Amazon maintains a list of prohibited ingredients for supplement listings. This includes:

• DMAA (1,3-dimethylamylamine) — present in many pre-workout products, linked to cardiac events, FDA action taken against multiple products
• DMHA and related stimulants
• Specific synthetic stimulants, steroids, and pharmaceutical adulterants found in weight loss and sexual performance supplements
• Ingredients under FDA advisory or with active safety warnings

5. Documentation Management

Amazon requires documentation to be readily available for review, and can request it during routine compliance checks or following customer complaints. Sellers must:

• Maintain current COAs (typically per production lot, not just once per product formula)
• Update GMP documentation when manufacturing partners change
• Respond to compliance requests within specified timeframes (typically 7–30 days)
• Remove ASINs that cannot meet documentation requirements

What This Means for Consumers

Amazon's requirements provide a meaningful, if imperfect, baseline. Products meeting all requirements have been manufactured in audited facilities, tested by third-party laboratories, and labelled in compliance with regulatory requirements.

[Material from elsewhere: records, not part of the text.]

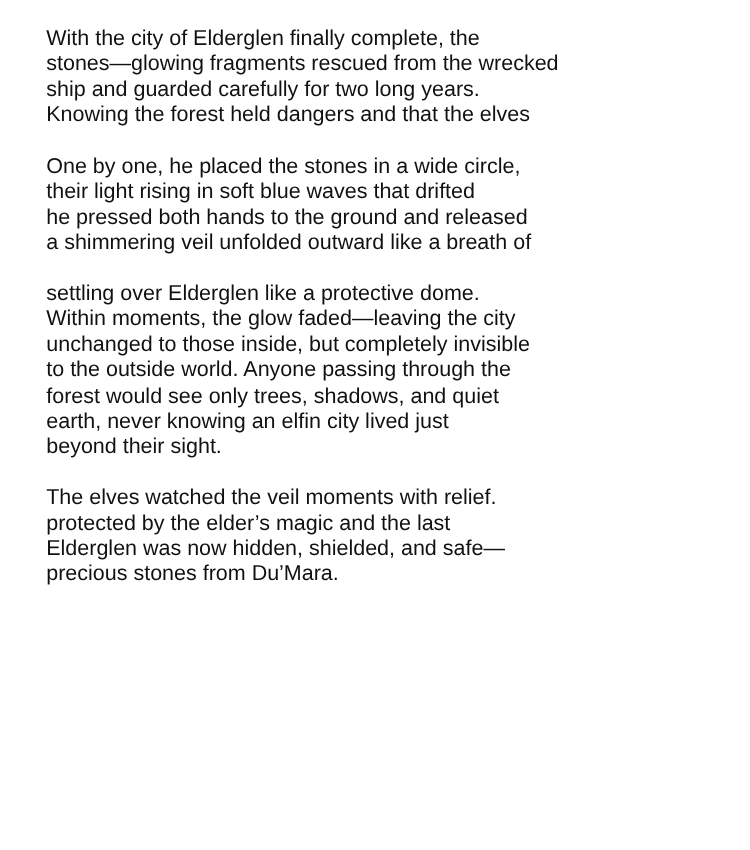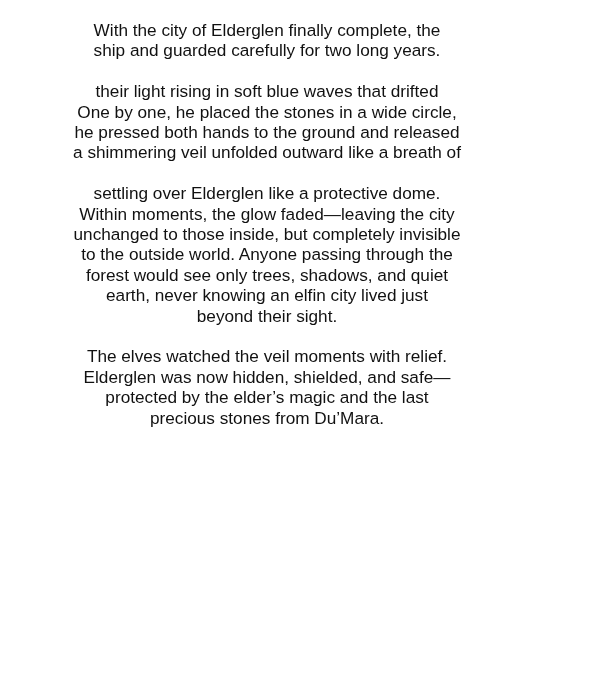"With the city of Elderglen" .para { text-align: center -> none }
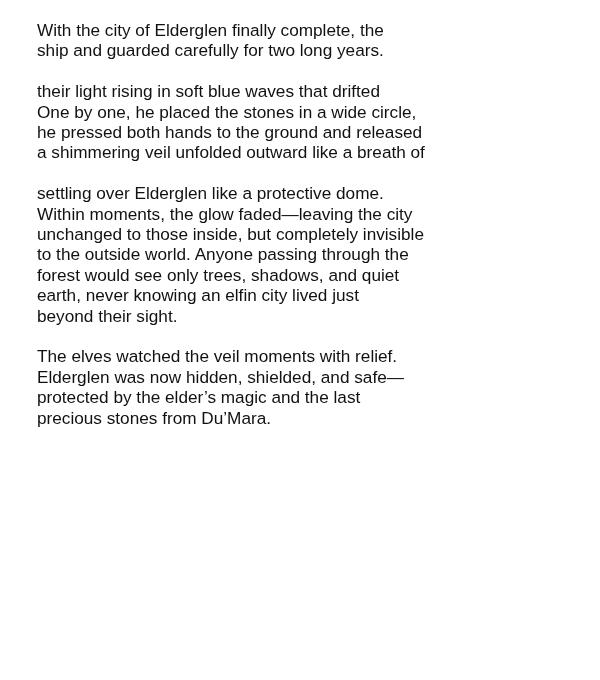"stones—glowing fragments rescued from" span.line { html: none -> <span>stones—glowing fragments rescued from the wrecked</span> }
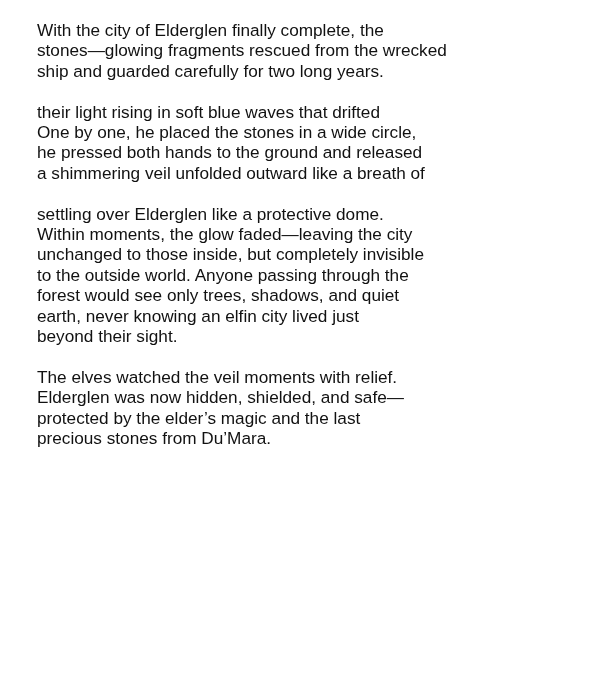"Knowing the forest held dangers" span.line { html: none -> <span>Knowing the forest held dangers and that the elves</span> }
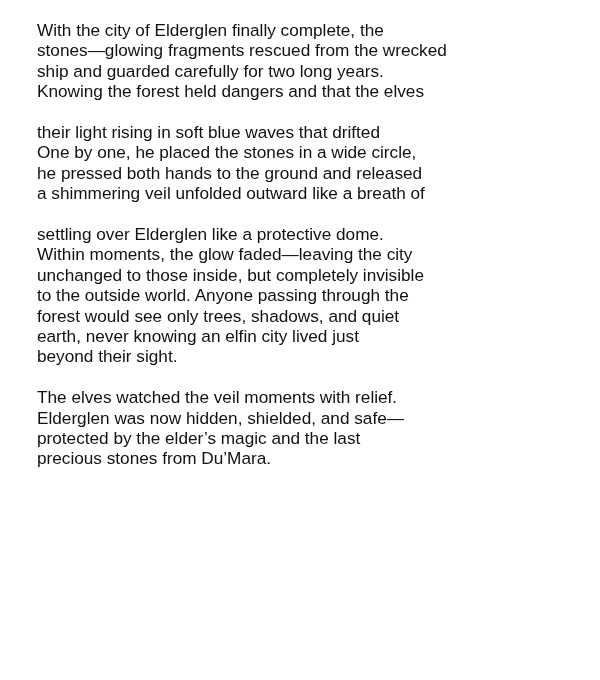"their light rising in soft" span.line { order: before "One by one, he placed" -> after "One by one, he placed" }
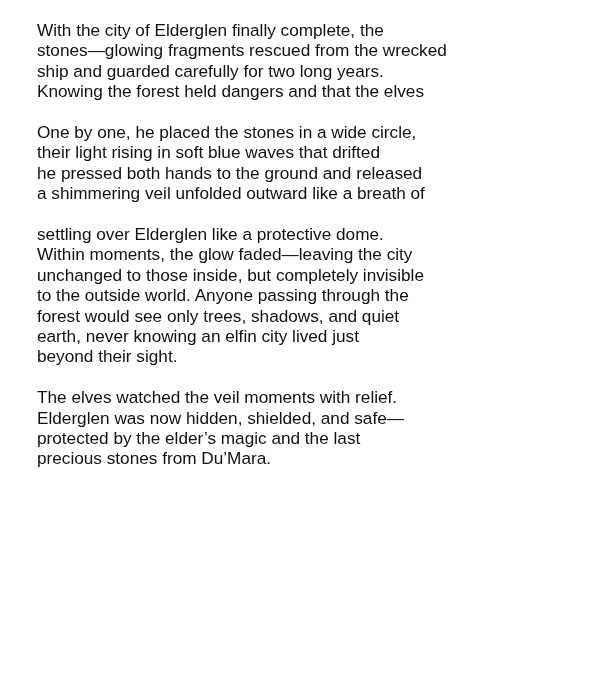"Elderglen was now hidden, shielded," span.line { order: before "protected by the elder’s magic" -> after "protected by the elder’s magic" }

Limitations to understand:

• Amazon's enforcement is complaint-triggered and audit-based — not every product is verified at listing
• Third-party COAs vary substantially in quality depending on the laboratory used — not all accreditations are equivalent
• GMP compliance certifies process, not efficacy — a product manufactured under GMP to exact label specifications may still be ineffective
• "Third-party tested" as a marketing claim is not standardised — consumers should look for NSF International, USP Verified, or Informed-Sport certification for meaningful independent verification

Certification Marks Worth Recognising

For consumers evaluating supplement quality on Amazon or anywhere:

These independent certifications go beyond Amazon's requirements and represent the strongest available evidence of product quality for dietary supplements.

For clinical supplement recommendations, consult your GP or a registered dietitian. The presence of testing certifications verifies product quality, not clinical efficacy — these are distinct questions requiring separate evidence evaluation.